(Detected change data)
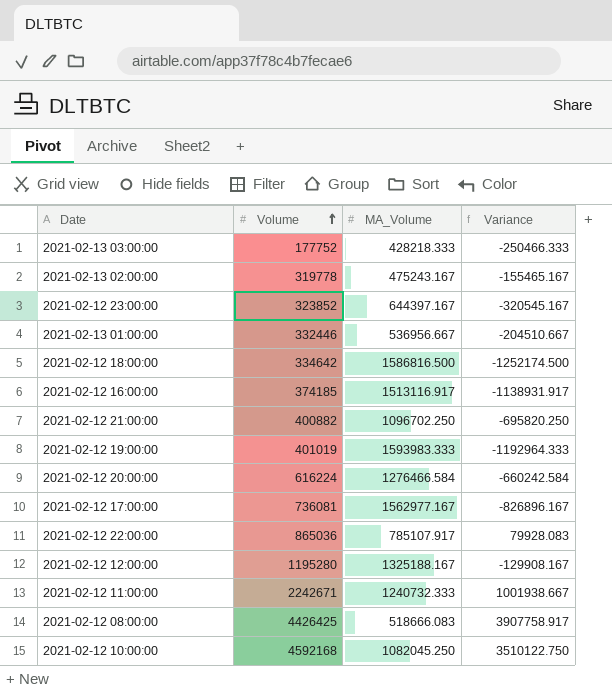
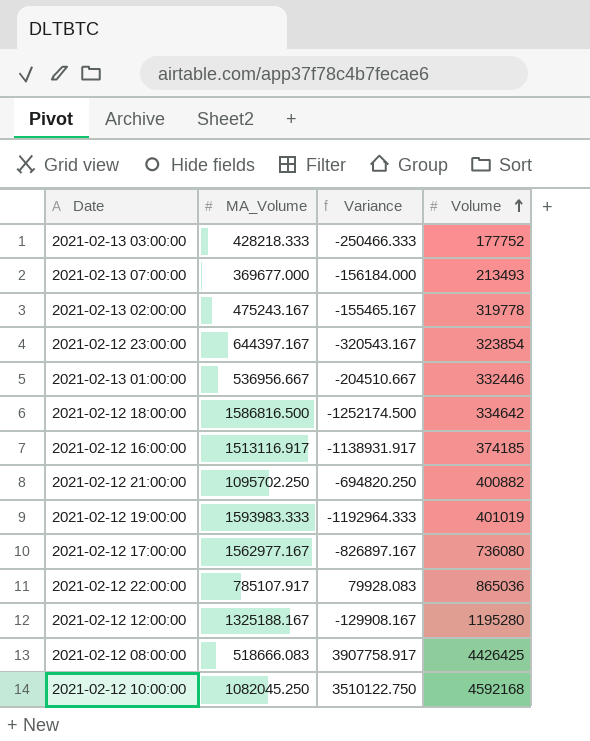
column Volume | position: 2 -> 4
row 2021-02-12 20:00:00: 616224 | 1276466.584 | -660242.584 -> none
row 2021-02-12 11:00:00: 2242671 | 1240732.333 | 1001938.667 -> none
row 2021-02-13 07:00:00: none -> 369677.000 | -156184.000 | 213493
2021-02-12 23:00:00 | Variance: -320545.167 -> -320543.167
2021-02-12 23:00:00 | Volume: 323852 -> 323854
2021-02-12 21:00:00 | MA_Volume: 1096702.250 -> 1095702.250
2021-02-12 21:00:00 | Variance: -695820.250 -> -694820.250
2021-02-12 17:00:00 | Variance: -826896.167 -> -826897.167
2021-02-12 17:00:00 | Volume: 736081 -> 736080

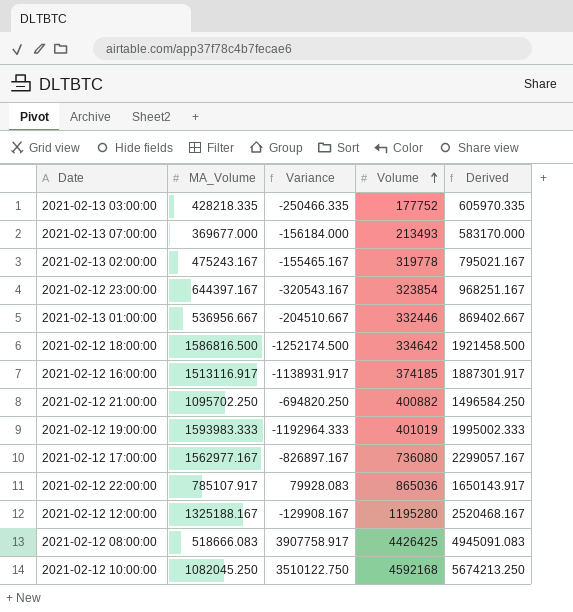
column Derived | formula: none -> [MA_Volume] + [Volume]
2021-02-13 03:00:00 | MA_Volume: 428218.333 -> 428218.335
2021-02-13 03:00:00 | Variance: -250466.333 -> -250466.335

• _TASK GOAL_: Beginning with the line that has "column Derived |", set down each line through the last one above, exactly, and nothing else.

• _FINAL ANSWER_:
column Derived | formula: none -> [MA_Volume] + [Volume]
2021-02-13 03:00:00 | MA_Volume: 428218.333 -> 428218.335
2021-02-13 03:00:00 | Variance: -250466.333 -> -250466.335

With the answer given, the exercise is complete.